Given the scope and intensity of change confronting the industry, healthcare executive roles will continue to evolve at a fairly brisk pace. Managing this leadership change presents complex issues. Organizations which take a proactive and creative approach to this changing dynamic will build a winning leadership team ready to adapt not only to today’s challenges, but those yet to come.

Resources

  1. Alexandra W. Pecci, “Thoughts from a New Nurse COO,” HealthLeaders Media, January 13, 2015.
    2. Rebekah Apple, “Evolution of the C-Suite,” Physician Executive Journal, May/June 2014.

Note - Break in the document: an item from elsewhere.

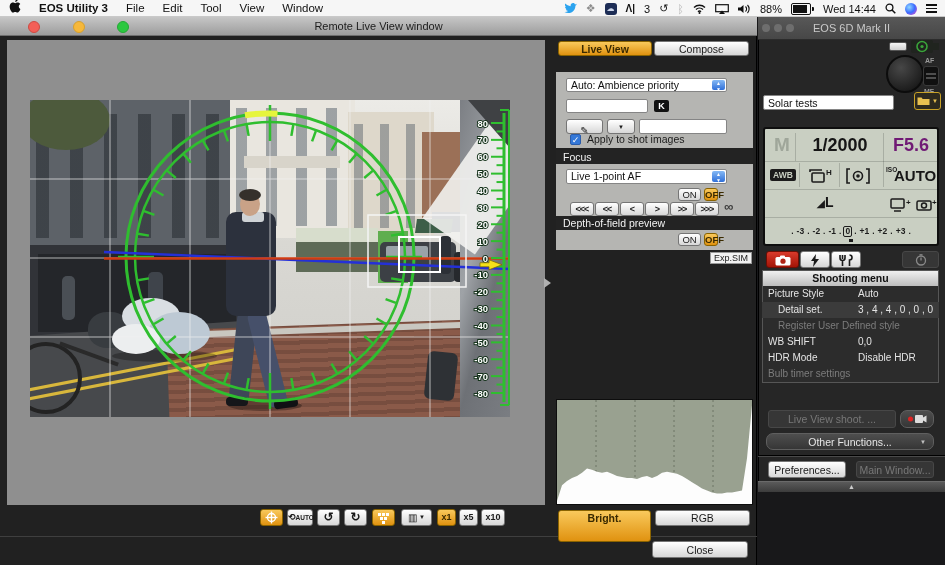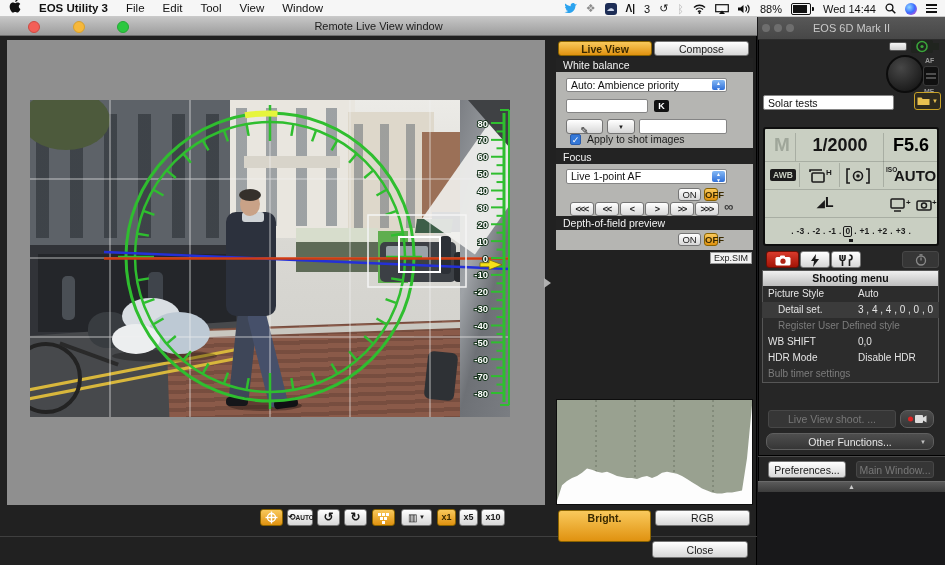"White balance" div.abs { html: <div>White balance</div> -> none }
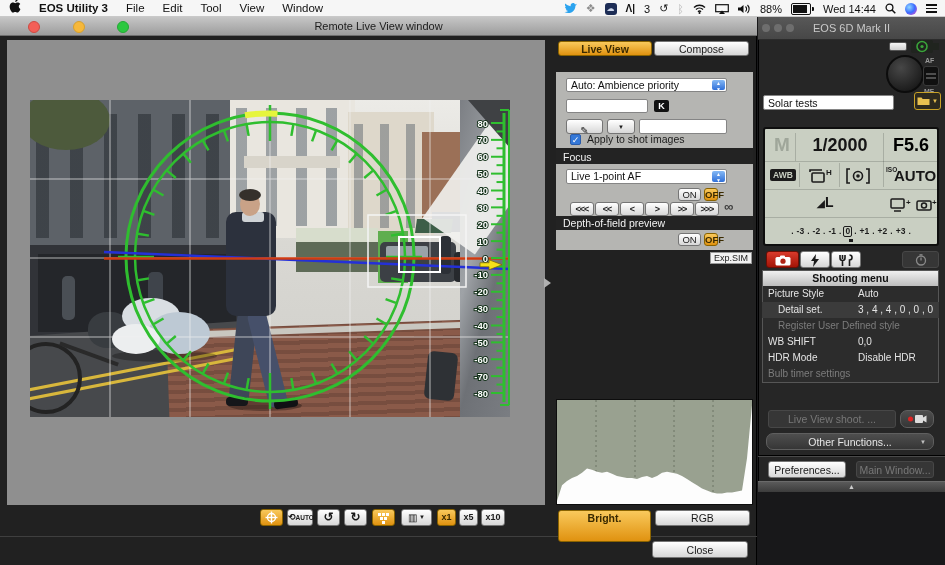"F5.6" div.abs { color: #000000 -> #701a75 }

    3. “Hospital CEO Turnover Rate Remains Elevated,” ACHE, March 5, 2015. http://www.ache.org/pubs/Releases/2015/hospital-ceo-turnover-rate15.cfm 
    4. Dobbs et. al., “Management Intuition for the Next 50 Years,” McKinsey Quarterly, Sept. 2014
    5. B. E. Smith Executive Survey, September 2014.
    6. For a fuller discussion of these skills, see Madden, “Essential Soft Skills for Healthcare Leaders in the Era of Reform,” B. E. Smith white paper, 2014.
    7. Rebekah Apple, “Evolution of the C-Suite,” Physician Executive Journal, May/June 2014.